Fica claro, portanto, que as seis
ocupações, que foram o principal indutor de empregos no Brasil nos últimos anos
pré-pandemia, se caracterizam, na comparação com a média dos postos de trabalho
no país, por menos renda, menos instrução, mais informalidade e, na crise
econômica trazida pela covid-19, maior queda de rendimentos e maior
probabilidade de perda de emprego, em especial, para os menos educados.

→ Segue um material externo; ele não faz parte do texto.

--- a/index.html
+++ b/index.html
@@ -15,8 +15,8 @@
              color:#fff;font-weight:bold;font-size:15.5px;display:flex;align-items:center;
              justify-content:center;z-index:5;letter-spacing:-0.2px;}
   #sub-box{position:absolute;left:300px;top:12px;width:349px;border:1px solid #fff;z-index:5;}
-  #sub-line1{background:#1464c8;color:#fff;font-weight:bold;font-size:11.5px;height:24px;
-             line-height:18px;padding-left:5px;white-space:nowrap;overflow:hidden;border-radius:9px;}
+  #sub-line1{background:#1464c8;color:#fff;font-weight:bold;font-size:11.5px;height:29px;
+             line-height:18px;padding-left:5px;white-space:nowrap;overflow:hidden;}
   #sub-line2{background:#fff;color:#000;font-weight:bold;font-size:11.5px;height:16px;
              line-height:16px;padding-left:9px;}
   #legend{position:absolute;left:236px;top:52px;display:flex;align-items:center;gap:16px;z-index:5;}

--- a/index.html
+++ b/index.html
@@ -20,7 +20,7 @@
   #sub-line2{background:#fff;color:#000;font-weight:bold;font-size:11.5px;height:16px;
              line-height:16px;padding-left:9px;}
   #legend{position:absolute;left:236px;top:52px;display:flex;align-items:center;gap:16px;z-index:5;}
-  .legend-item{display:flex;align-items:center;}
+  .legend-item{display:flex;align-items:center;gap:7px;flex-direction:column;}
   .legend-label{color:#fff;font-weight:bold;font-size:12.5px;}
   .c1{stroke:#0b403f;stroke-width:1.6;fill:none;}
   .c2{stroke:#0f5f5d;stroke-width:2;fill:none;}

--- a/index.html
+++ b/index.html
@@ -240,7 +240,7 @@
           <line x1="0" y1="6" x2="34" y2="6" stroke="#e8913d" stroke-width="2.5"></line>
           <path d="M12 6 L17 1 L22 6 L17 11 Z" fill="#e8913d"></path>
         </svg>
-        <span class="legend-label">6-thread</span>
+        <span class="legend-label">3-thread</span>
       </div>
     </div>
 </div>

Em trabalho publicado recentemente no Blog
do Ibre, Janaína Feijó, Laísa Rachter, Fernando de Holanda Barbosa Filho e
Fernando Veloso fazem um mapeamento cuidadoso das ocupações (total, formais e
informais) que mais cresceram e declinaram tanto no Brasil como um todo,
quanto, de forma segmentada, nas cinco regiões durante o mesmo período. Além
disso, procuram dar pistas das profissões que estão ganhando tração no primeiro
mundo. Como apontado no texto, há uma demanda mundial crescente por analistas e
cientistas de dados, especialistas em IA, engenheiros de robótica,
desenvolvedores de software e aplicativos, especialistas em automação de
processos e analistas de segurança da informação.

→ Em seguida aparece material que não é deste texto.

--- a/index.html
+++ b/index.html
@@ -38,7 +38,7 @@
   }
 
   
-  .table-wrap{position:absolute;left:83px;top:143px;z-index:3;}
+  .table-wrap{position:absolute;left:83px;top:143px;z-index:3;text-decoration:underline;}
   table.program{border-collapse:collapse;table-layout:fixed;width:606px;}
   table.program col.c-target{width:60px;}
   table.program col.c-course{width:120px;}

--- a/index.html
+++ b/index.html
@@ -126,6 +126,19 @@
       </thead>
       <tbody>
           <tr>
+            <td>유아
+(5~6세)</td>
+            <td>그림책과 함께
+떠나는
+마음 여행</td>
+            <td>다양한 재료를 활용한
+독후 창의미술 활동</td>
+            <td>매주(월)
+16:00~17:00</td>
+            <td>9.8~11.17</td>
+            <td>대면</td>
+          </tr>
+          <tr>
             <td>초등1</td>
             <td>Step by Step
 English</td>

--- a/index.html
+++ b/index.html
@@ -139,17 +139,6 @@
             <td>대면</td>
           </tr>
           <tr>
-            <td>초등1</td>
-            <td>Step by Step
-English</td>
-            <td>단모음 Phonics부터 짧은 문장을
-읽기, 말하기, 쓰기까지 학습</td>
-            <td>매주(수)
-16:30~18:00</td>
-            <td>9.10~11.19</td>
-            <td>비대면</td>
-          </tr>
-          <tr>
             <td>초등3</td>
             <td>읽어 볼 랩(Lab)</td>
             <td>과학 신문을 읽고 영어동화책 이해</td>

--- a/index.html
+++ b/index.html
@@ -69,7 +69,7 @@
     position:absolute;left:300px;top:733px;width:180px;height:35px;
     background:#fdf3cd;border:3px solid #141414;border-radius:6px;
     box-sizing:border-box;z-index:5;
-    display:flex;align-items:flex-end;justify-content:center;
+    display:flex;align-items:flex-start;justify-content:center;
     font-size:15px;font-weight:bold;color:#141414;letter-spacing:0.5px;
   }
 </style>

Diante desse quadro, o que esperar para os
próximos anos no Brasil? Apesar do ainda incerto futuro da pandemia, é provável
que a economia volte logo à “normalidade”. Resta saber o que se pode esperar
dos empregos que virão a ser gerados no país nos anos à frente. Naturalmente, à
luz do passado recente, o futuro não é nada promissor. Além disso, a revolução
tecnológica vem trazendo grandes e importantes mudanças no mercado de trabalho
mundial, o que força o país a se adaptar rapidamente a essa nova realidade.
Para que o caminho a ser trilhado seja
menos tortuoso é fundamental que importantes aprimoramentos institucionais
entrem em vigor, como os do sistema tributário, do sistema educacional e da
gestão do Estado brasileiro. Com isso, será possível melhorar o ambiente de
negócios e, desse modo, aumentar as chances de nos alinharmos com os países
desenvolvidos e vermos crescer a demanda por atividades que tragam melhor
condição de trabalho para a população e elevem a produtividade da economia. O
atraso do Brasil já é grande. Não há tempo a perder!